Rose could be considered the antithesis to Gordon Ramsey. “We don’t take ourselves seriously, but we take what we do very seriously,” he said, adding, “It’s suffusing that simple atmosphere with quality everything, whether it’s the cocktail program, the ambience of the environment, or the food. But the service is what matters.”
Come closing time, the only goal for Rose and his tightly knit team is to make sure that customers are going to come back, and hopefully prompting them to try out some of their other offerings, many of which are located on Dupont Street.
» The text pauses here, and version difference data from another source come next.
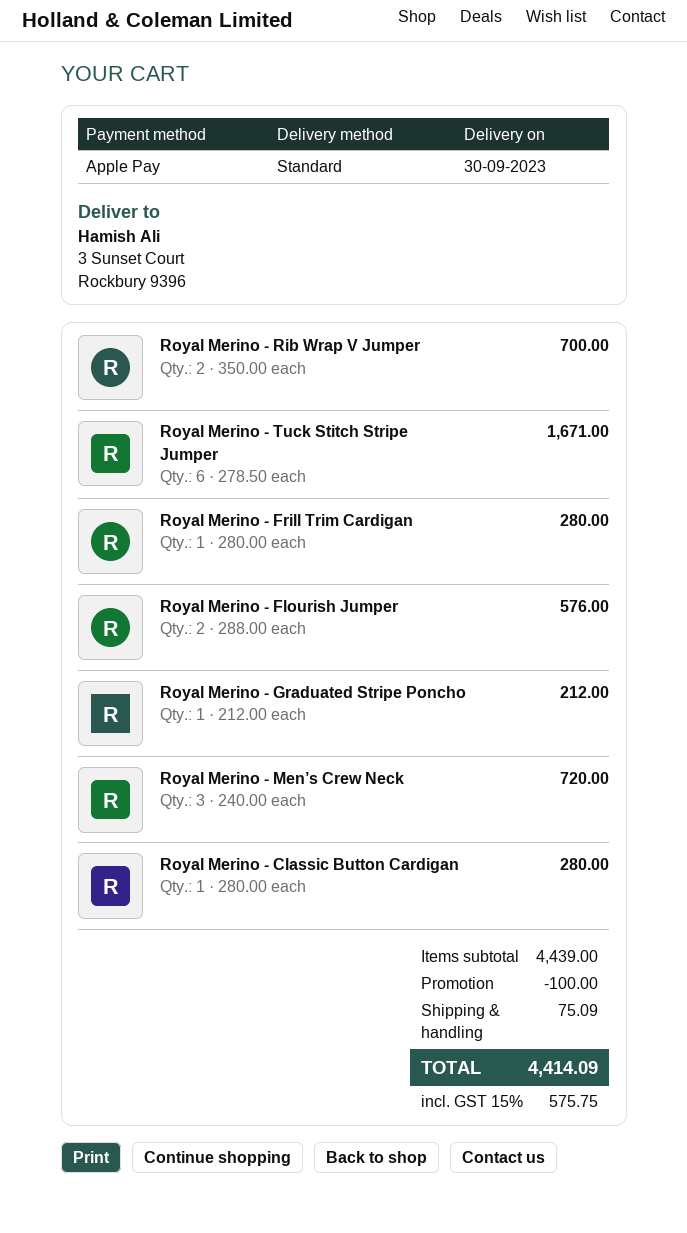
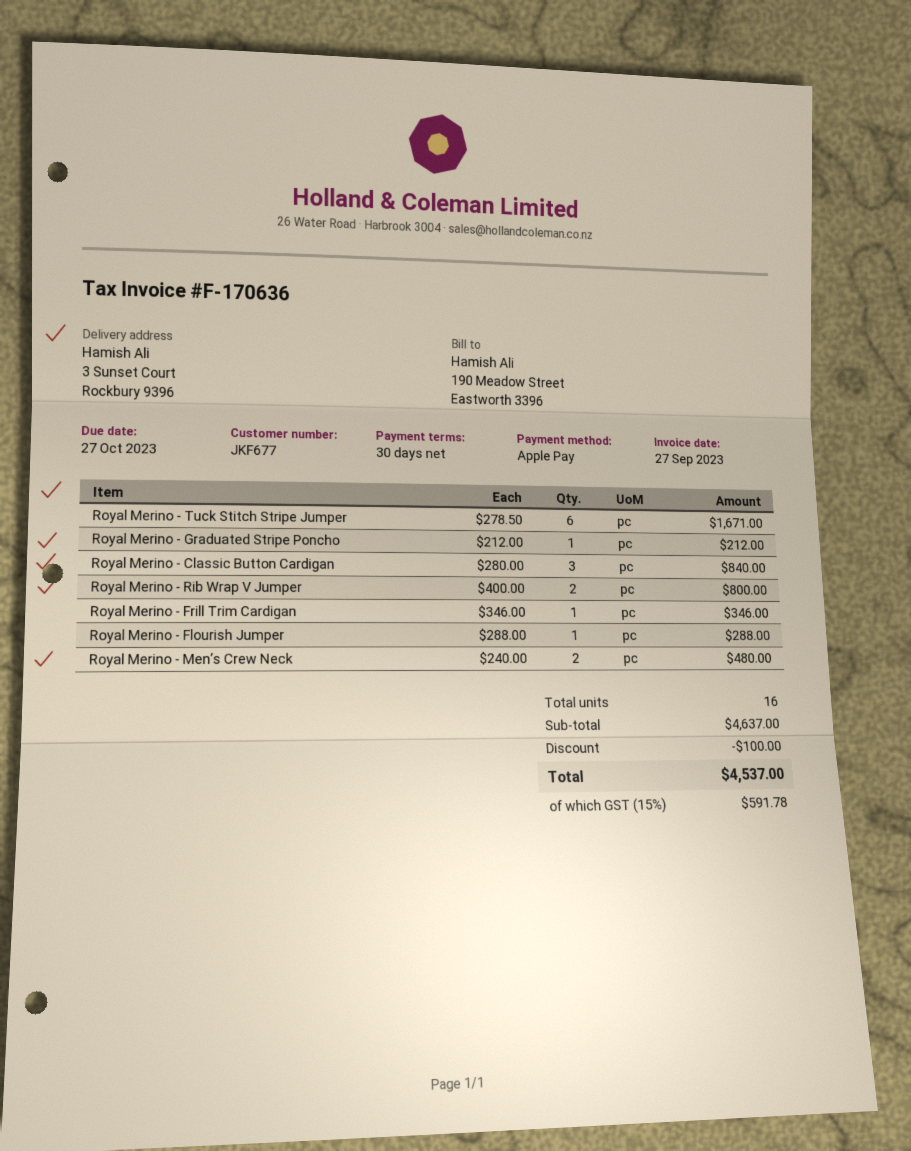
Royal Merino - Rib Wrap V Jumper: 2 x 350.00 = 700.00 -> 2 x 400.00 = 800.00
Royal Merino - Frill Trim Cardigan: 1 x 280.00 = 280.00 -> 1 x 346.00 = 346.00
Royal Merino - Flourish Jumper: 2 x 288.00 = 576.00 -> 1 x 288.00 = 288.00
Royal Merino - Men’s Crew Neck: 3 x 240.00 = 720.00 -> 2 x 240.00 = 480.00
Royal Merino - Classic Button Cardigan: 1 x 280.00 = 280.00 -> 3 x 280.00 = 840.00
subtotal: 4439.00 -> 4637.00
shipping: 75.09 -> none
tax: 15% = 575.75 -> 15% = 591.78
total: 4414.09 -> 4537.00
Swan by Rose & Sons, the youngest of the Rose & Sons family, is the first to step away from the Dupont area. It moved into a space once occupied by a popular diner in the Trinity Bellwoods area. The retro cherry booths and vinyl-topped stools have been left just as the residents remember them. “We try to do as little as possible and preserve the history that’s already there,” Rose says. “If you’d been going there for a long time and sat down right now, you wouldn’t notice much difference.” Well, maybe not, except for the giant standing surfboard from Danny Hess.
Swan’s menu emphasizes the simplicity and freshness of Californian dishes, with a focus on vegetables and a notable influence from Spanish cooking (or “meals your abuela would make”). The restaurant is influenced by the several years Rose spent learning at Le Cordon Bleu and cooking around San Francisco, which he remembers as one of those character-building, before-and-after experiences. “It was nice to be so far away from home and be totally self-reliant and undertake such a huge adventure like that,” he says. “I loved that one could be living in the city of San Francisco but you could get to the ocean in ten minutes; hop across the bridge and be in the mountains in twenty minutes; cruise through Nappa Valley in an hour. It was fantastic to be in that kind of habitat.”
The way Rose puts it, becoming a chef was always the only option. Brought up Jewish, food was a relevant part of his life from day one. He was raised on the fattoush and kishka of Eastern Europe, feasting on meals cooked lovingly by his mother and grandmother for the Sabbath. Like everything else Rose has created, these culinary appetites would find a place in the selection on offer at Fat Pasha, a synthesis of Middle Eastern culture, Israeli street food, and the Grateful Dead. He lingered in academia for a while before being kicked out of university for cheating on an exam — “I hated school,” he says, laughing — and because he was already cooking plenty, the decision came naturally. He applied to Centro in the ‘90s, settled on San Francisco for the next chapter of his life, and the rest, as they say, is history.
So what’s next for Rose? In the coming year, a much needed retreat to the cottage with his family, yoga sessions, and exploring new work opportunities in Brooklyn and Los Angeles. “At the end of the day,” he explained, “we want to collaborate with amazing and talented people who are passionate about what they do and continue to do things our way.”